What is needed => Extract, from the listing that follows, each line containing the word "inherit".

Information provided =>

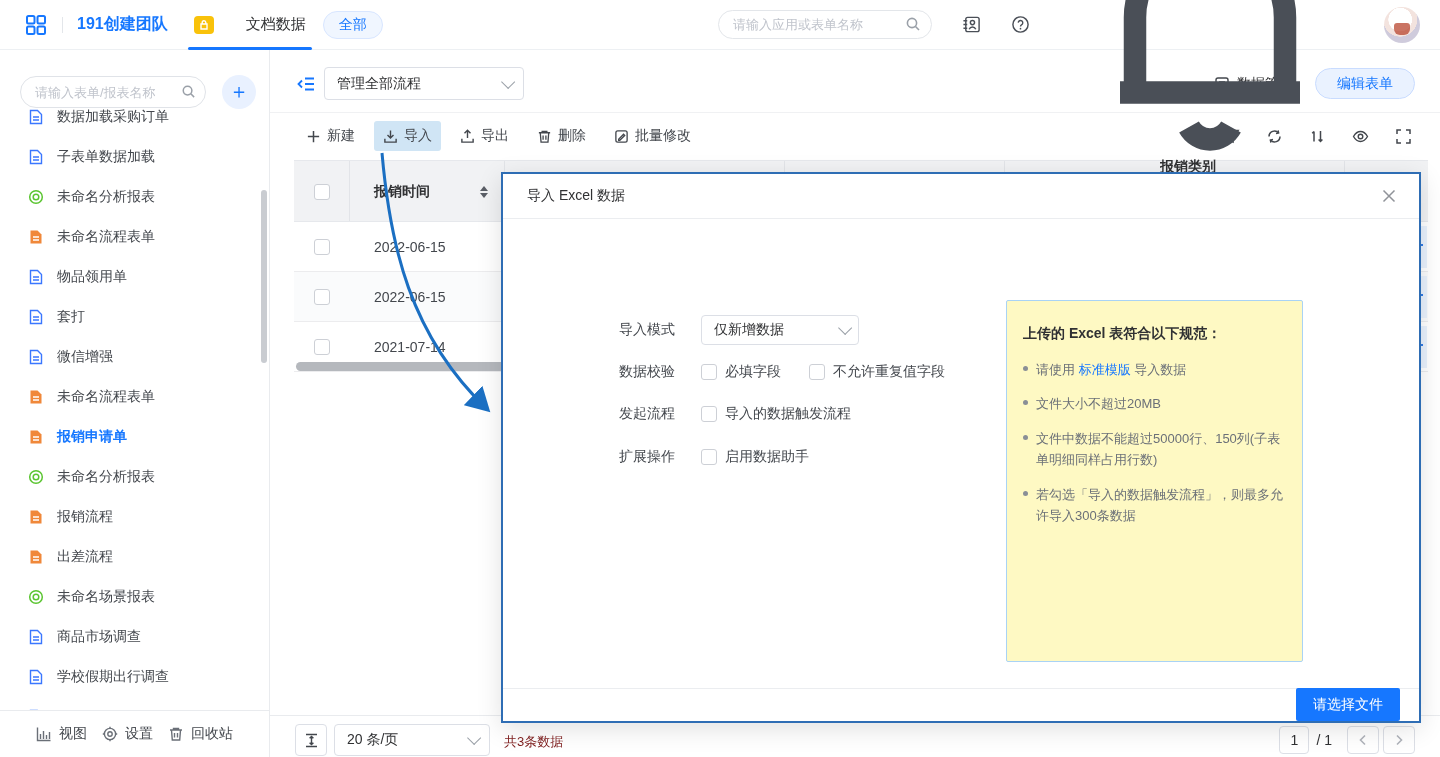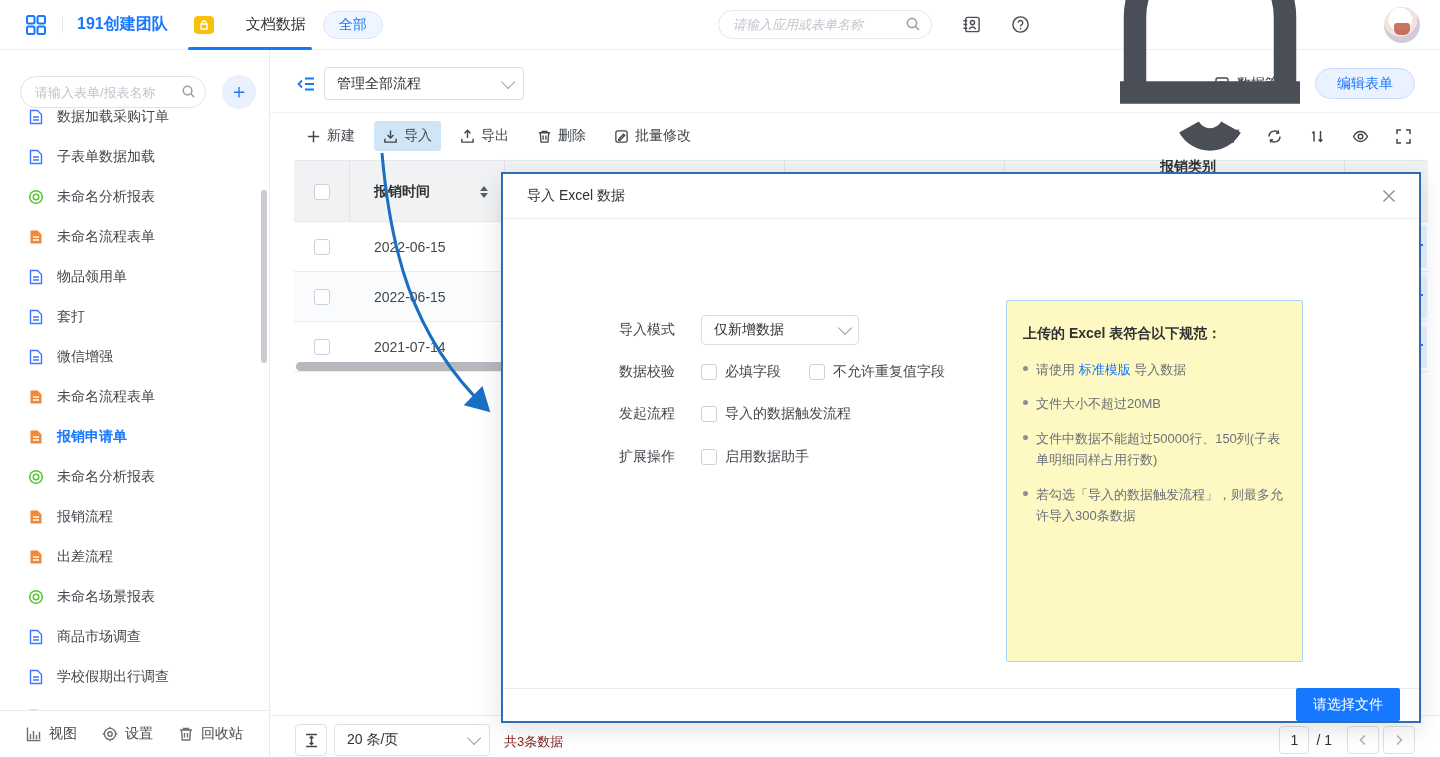--- a/index.html
+++ b/index.html
@@ -23,7 +23,7 @@
   .h-right { margin-left:auto; display:flex; align-items:center; }
   .h-search { position:relative; width:214px; height:29px; }
   .h-search input { width:100%; height:100%; border:1px solid #e3e6ea; border-radius:15px; padding:0 32px 0 14px;
-    font-size:13px; color:#333; outline:none; font-family:inherit;font-style:italic; }
+    font-size:13px; color:#333; outline:none; font-family:inherit; }
   .h-search input::placeholder { color:#c0c4cc; }
   .h-search .sic { position:absolute; right:11px; top:6px; width:16px; height:16px; color:#9aa0a8; }
   .h-ic { width:19px; height:19px; color:#4a4f57; margin-left:30px; position:relative; cursor:pointer; }

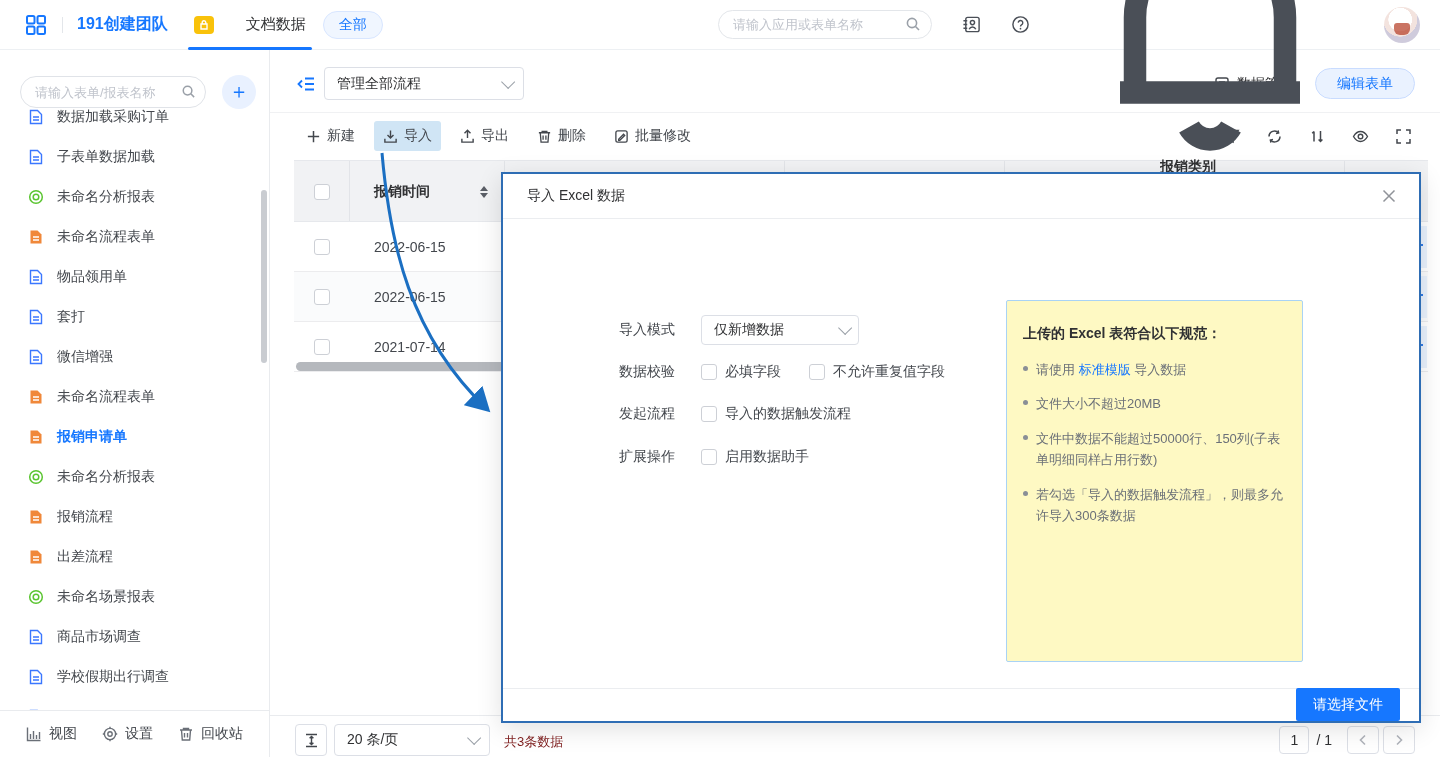--- a/index.html
+++ b/index.html
@@ -57,7 +57,7 @@
   .sb-item.first { margin-top:-10px; }
   .sb-thumb { position:absolute; right:2px; top:140px; width:6px; height:173px; border-radius:3px; background:#c9ccd1; }
   .sb-footer { position:absolute; left:0; right:0; bottom:0; height:47px; border-top:1px solid #e9ebee;
-    display:flex; align-items:center; justify-content:space-between; padding:0 26px; background:#fff; }
+    display:flex; align-items:center; justify-content:space-between; padding:0 36px; background:#fff; }
   .sb-f-item { display:flex; align-items:center; font-size:14px; color:#43474d; cursor:pointer; }
   .sb-f-item .ic { width:16px; height:16px; margin-right:7px; color:#6a6f77; }
 

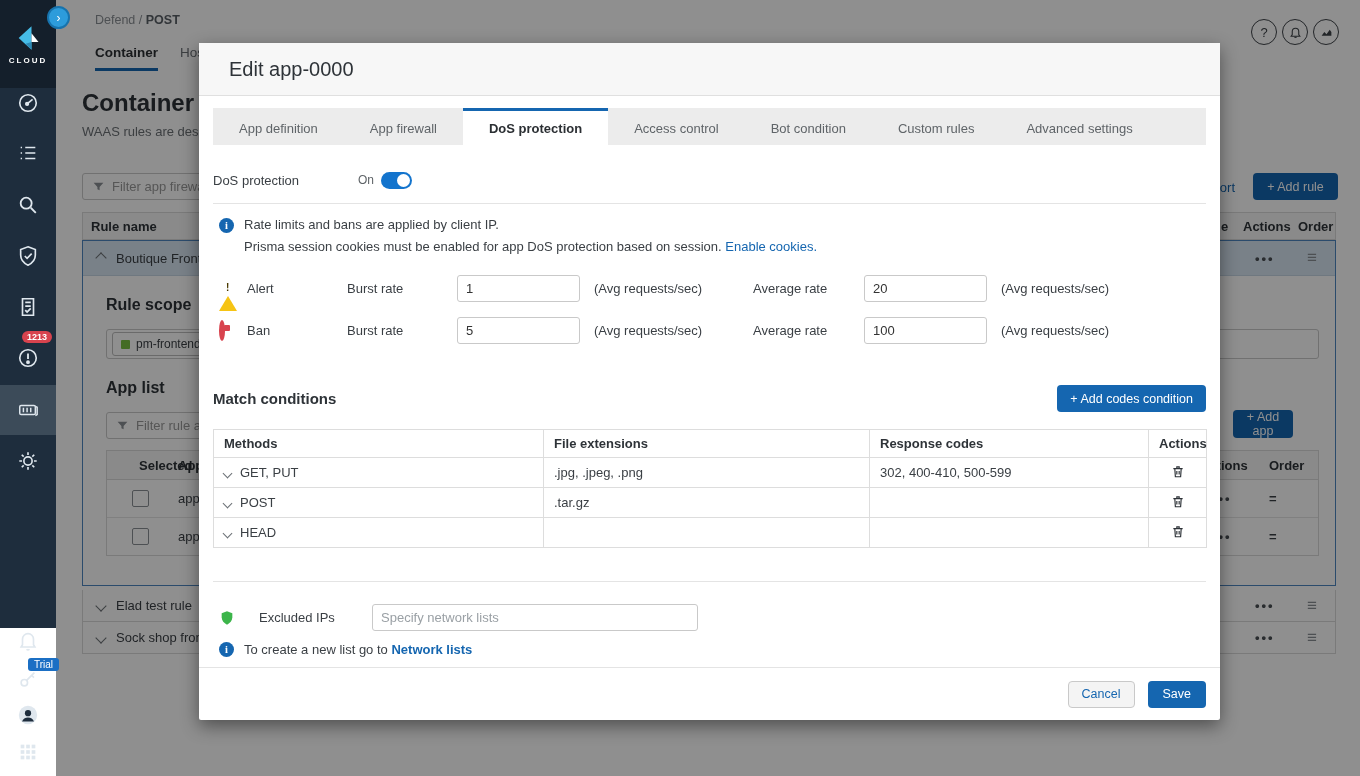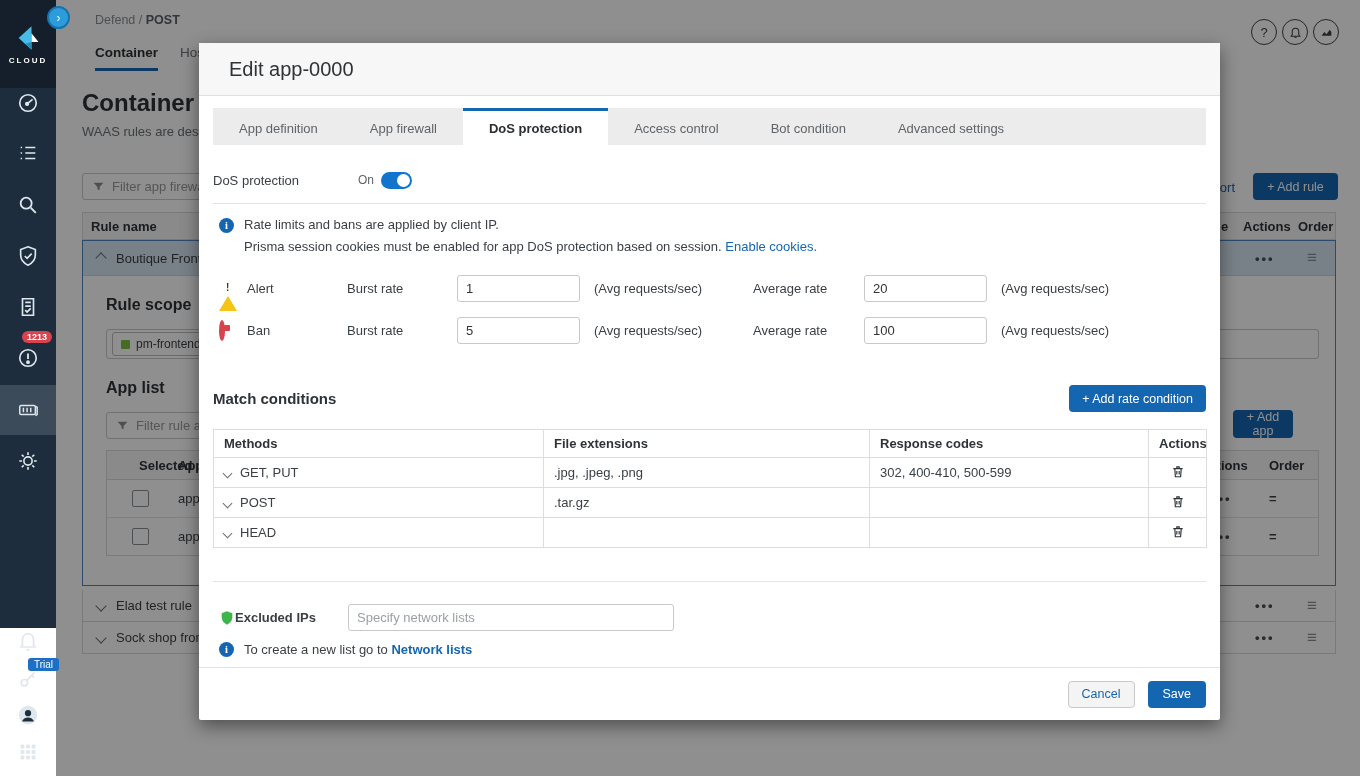--- a/index.html
+++ b/index.html
@@ -304,6 +304,7 @@
     <div class="m-tab active">DoS protection</div>
     <div class="m-tab">Access control</div>
     <div class="m-tab">Bot condition</div>
+    <div class="m-tab">Custom rules</div>
     <div class="m-tab">Advanced settings</div>
   </div>
 

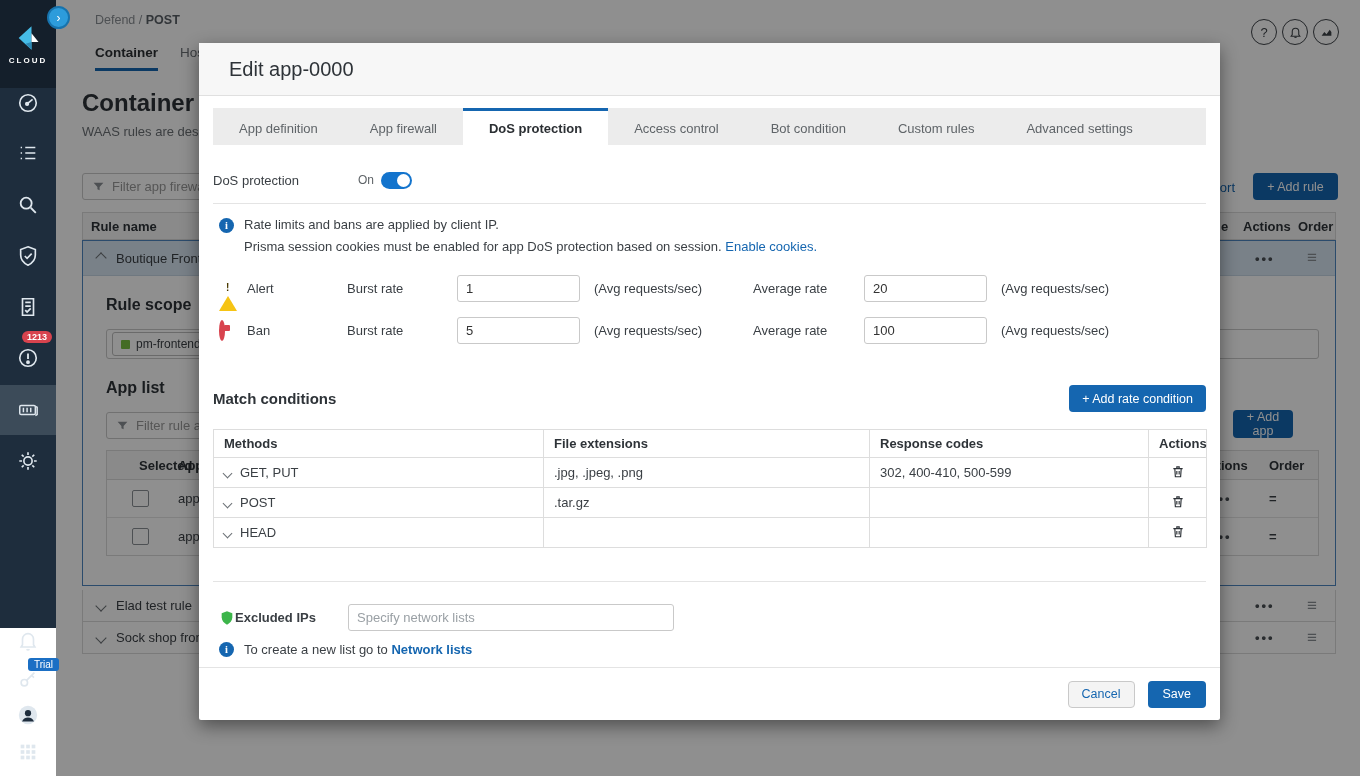--- a/index.html
+++ b/index.html
@@ -354,7 +354,7 @@
 
     <div style="display:flex;align-items:center;justify-content:space-between;margin-top:41px">
       <span style="font-size:15px;font-weight:bold;color:#2e3338">Match conditions</span>
-      <button class="btn-blue" style="height:27px;padding:0 13px">+ Add rate condition</button>
+      <button class="btn-blue" style="height:27px;padding:0 13px">+ Add codes condition</button>
     </div>
 
     <table class="mc-table" style="margin-top:17px">

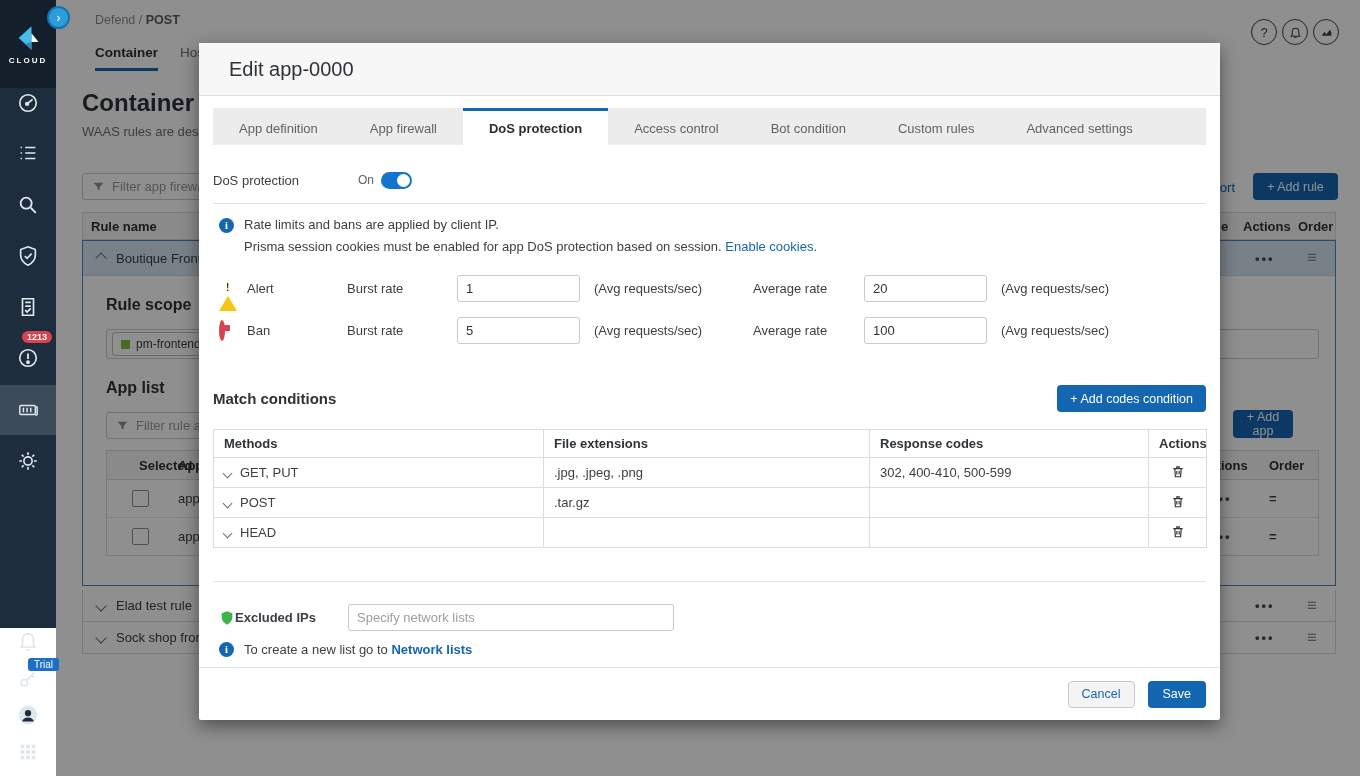--- a/index.html
+++ b/index.html
@@ -404,7 +404,7 @@
       <svg width="16" height="18" viewBox="0 0 24 24">
           <path d="M12 2l8 3v6c0 5-3.5 9-8 11-4.5-2-8-6-8-11V5z" fill="#3cb54a"></path>
         </svg>
-      <span class="lbl" style="font-weight:bold;margin-left:0;width:113px">Excluded IPs</span>
+      <span class="lbl" style="font-weight:normal;margin-left:24px;width:113px">Excluded IPs</span>
       <input class="field" style="width: 326px;" placeholder="Specify network lists">
     </div>
     <div style="display:flex;align-items:center;gap:10px;margin-top:11px;margin-left:6px">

Output below =>
-    font-size:13px; color:#333; outline:none; font-family:inherit;font-style:italic; }
+    font-size:13px; color:#333; outline:none; font-family:inherit; }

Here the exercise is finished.